# 2lb a week steady progress?



## E.Swales (Jun 16, 2012)

I'm currently on a 1st bulk and was wondering is 2lb a week a steady gain for a newbie on a first bulk? I'm eating clean and my reps and weights are increasing slowly as the weeks go on and I'm doing 2-3 light cardio sessions a week. Does this sound like I'm making good progress or should I be gaining more or less?


----------



## Dazarooni (Aug 30, 2010)

As you're a newbie, that should be fine for a few weeks but be careful though, 8lbs of weight gain in a month will not be all muscle gain. In fact, much of it will be fat.

Once you're well into your 'bulk' I'd try for 1-2 lbs a month rather than a week. There's only so much muscle you can put on in a month so if you want to 'lean bulk' and put on as much muscle with as little fat gain as possible, then 1-2lbs per month is what you should aim for once you're well into your routine.


----------



## E.Swales (Jun 16, 2012)

thanks for the advice, how would I be able to slow do the weight gain to 1-2lb a month if I'm still eating excess kcals?


----------



## Guest (Jun 30, 2012)

I'm same as you mate. First time taking it serious, eating clean 3000, sometimes more. Been getting around 1-2ibs per week


----------



## squatthis (May 3, 2010)

I wish I could eat 3000kcals and grow... i started my cut on 3000.


----------



## NoGutsNoGlory (Jun 11, 2009)

squatthis said:


> I wish I could eat 3000kcals and grow... i started my cut on 3000.


Do you do lots of cardio?


----------



## Dazarooni (Aug 30, 2010)

It might be an idea to work out how many calories a day you need for maintenance- ie... to maintain your weight (no weight loss and no weight gain).

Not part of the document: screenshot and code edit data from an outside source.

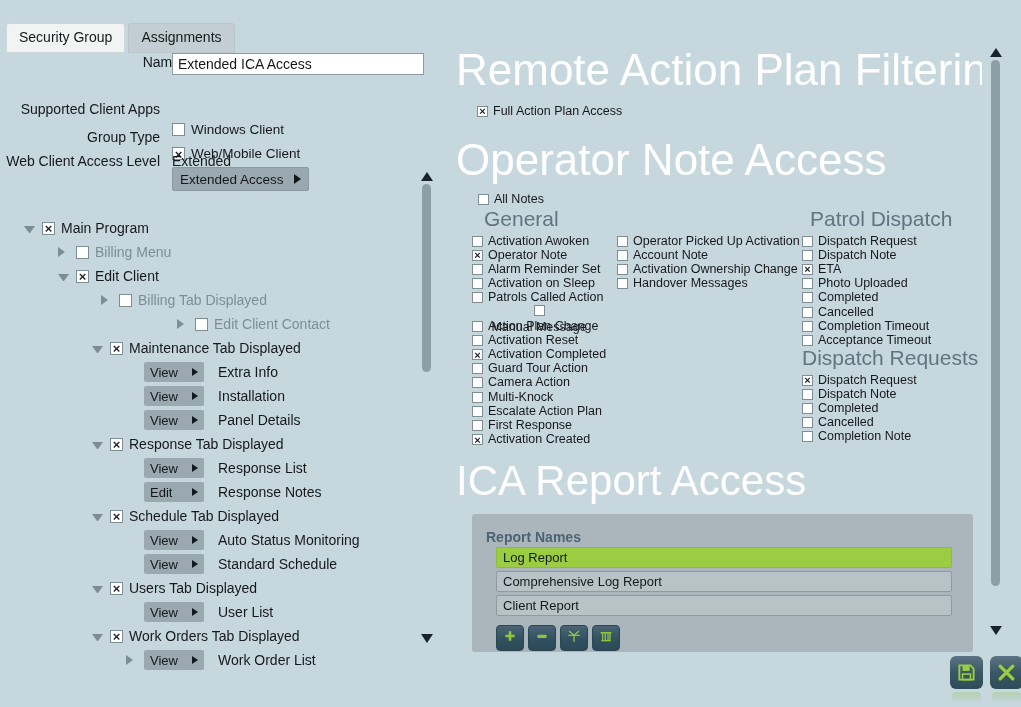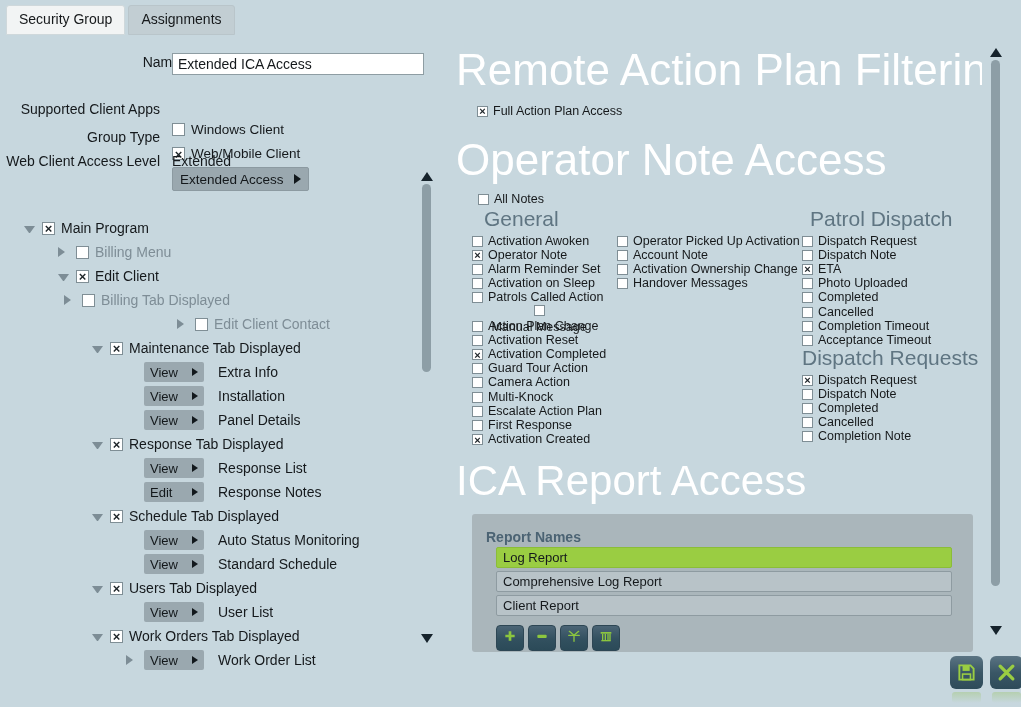--- a/index.html
+++ b/index.html
@@ -19,7 +19,7 @@
 
   
   .tabbar {
-    position: absolute; top: 5px; left: 6px;
+    position: absolute; top: 23px; left: 6px;
     display: flex; gap: 3px;
   }
   .tab {

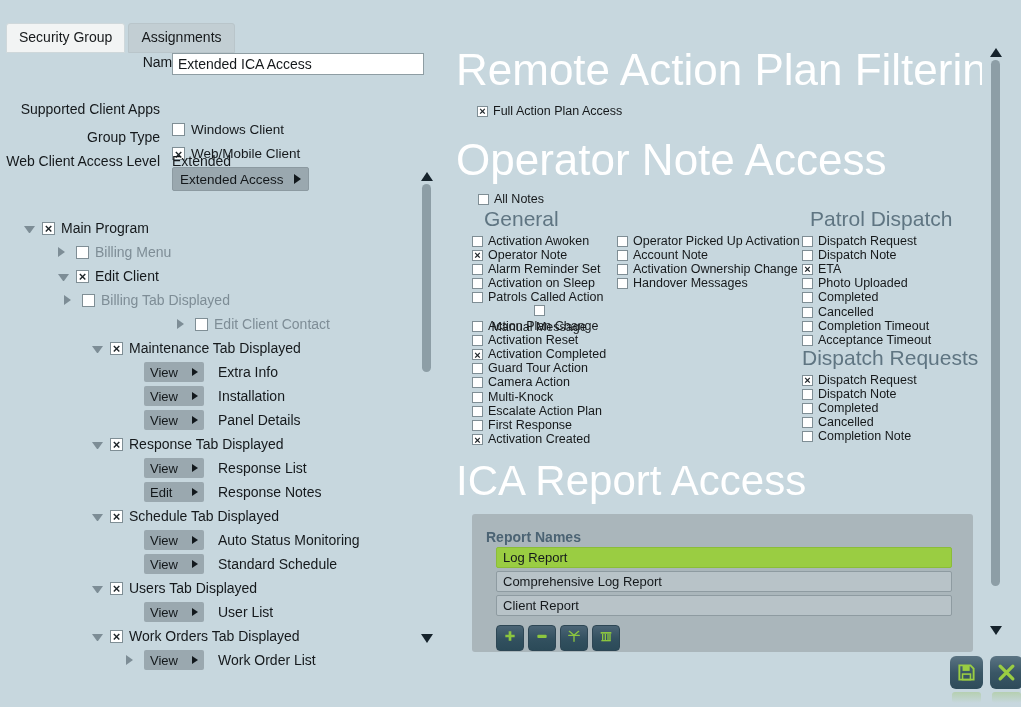--- a/index.html
+++ b/index.html
@@ -331,7 +331,7 @@
           <span class="cbx checked"></span>
           <span class="tlabel">Edit Client</span>
         </div>
-        <div class="tnode" style="padding-left: 64px;">
+        <div class="tnode" style="padding-left: 101px;">
           <span class="tw right"></span>
           <span class="cbx"></span>
           <span class="tlabel dim">Billing Tab Displayed</span>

A few years ago I used the Benedict & Harris calculator- http://en.wikipedia.org/wiki/Harris-Benedict_equation

So to begin with, say you needed 2750 calories a day just for maintenance, I'd eat 3250 calories, meaning a 500 calorie surplus per day for weight gain.

After a couple of weeks you should be able to determine if you need to add or reduce calories.


----------



## E.Swales (Jun 16, 2012)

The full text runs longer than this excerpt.